Both Australian teams were able to achieve this. In the case of Dzurak's group, this was done using a confinement scheme based on quantum dots, super-tiny cages that are able to imprison pairs of particles in a sort of "hole." In this case, that hole is engineered within super-thin sheets of silicon. A qubit is able to rest in this hole with a minimal threat of being disturbed, achieving a "control fidelity" of 99.6 percent.

Developing qubits in semiconductors would be a promising route to realize scalable quantum information devices.

The second group took a different approach, using the "natural" atom phosphorus as an information vehicle. "The phosphorus atom contains in fact two qubits: the electron, and the nucleus," said the second team's leader, Andrea Morello. "With the nucleus in particular, we have achieved accuracy close to 99.99 percent. That means only one error for every 10,000 quantum operations."

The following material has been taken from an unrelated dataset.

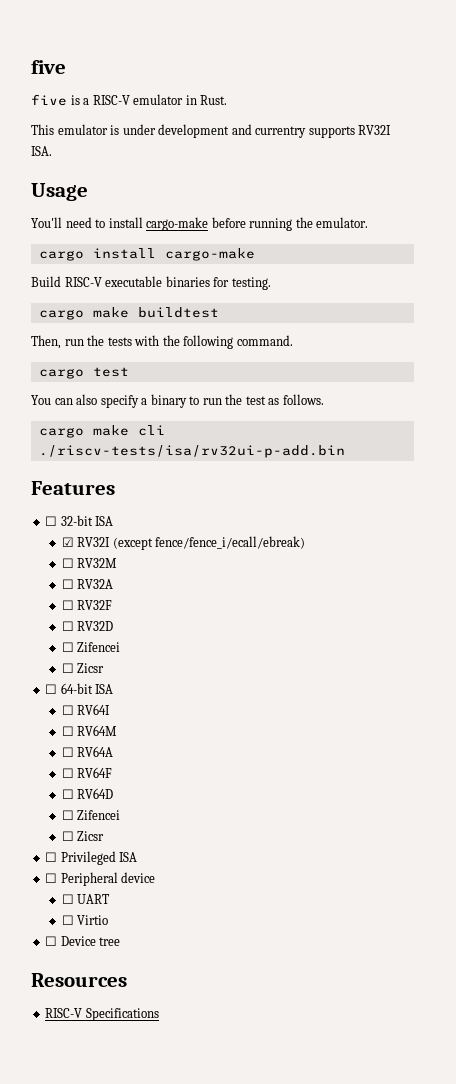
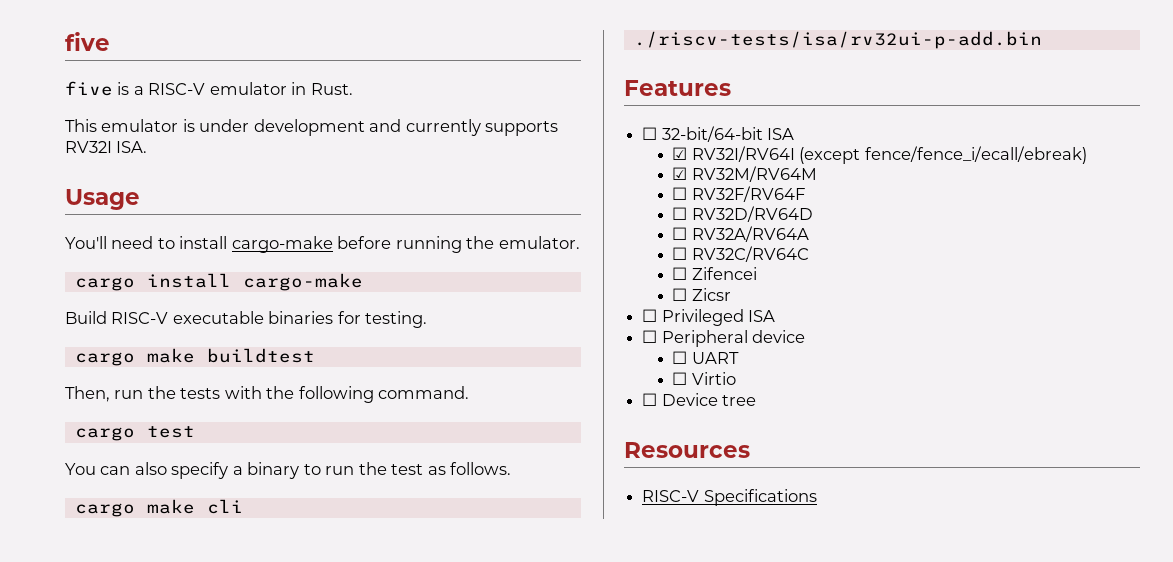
[255,126,307,138] currentry -> [405,119,481,136] currently
[60,515,93,526] 32-bit -> [661,126,763,142] 32-bit/64-bit
[77,537,111,547] RV32I -> [691,146,795,162] RV32I/RV64I
[61,558,118,568] [61,579,114,589] [61,600,113,610] [61,621,114,631] [61,642,121,652] [61,663,105,673] [45,683,114,694] [61,704,111,715] [61,725,118,736] [61,746,114,757] [61,767,113,778] [61,788,114,799] ☐ RV32M // ☐ RV32A // ☐ RV32F // ☐ RV32D // ☐ Zifencei // ☐ Zicsr // ☐ 64-bit ISA // ☐ RV64I // ☐ RV64M // ☐ RV64A // ☐ RV64F // ☐ RV64D -> [672,166,817,182] [672,186,805,202] [672,206,813,222] [672,226,809,242] [672,246,809,262] ☑ RV32M/RV64M // ☐ RV32F/RV64F // ☐ RV32D/RV64D // ☐ RV32A/RV64A // ☐ RV32C/RV64C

"The spin of an electron or a nucleus in a semiconductor naturally implements the unit of quantum information—the qubit," the second team explained in their study. "In addition, because semiconductors are currently used in the electronics industry, developing qubits in semiconductors would be a promising route to realize scalable quantum information devices."

What's more, the Morello team achieved a world record "coherence time" for maintaining a qubit: 30 seconds. "Half a minute is an eternity in the quantum world," Morello said. "Preserving a 'quantum superposition' for such a long time, and inside what is basically a modified version of a normal transistor, is something that almost nobody believed possible until today."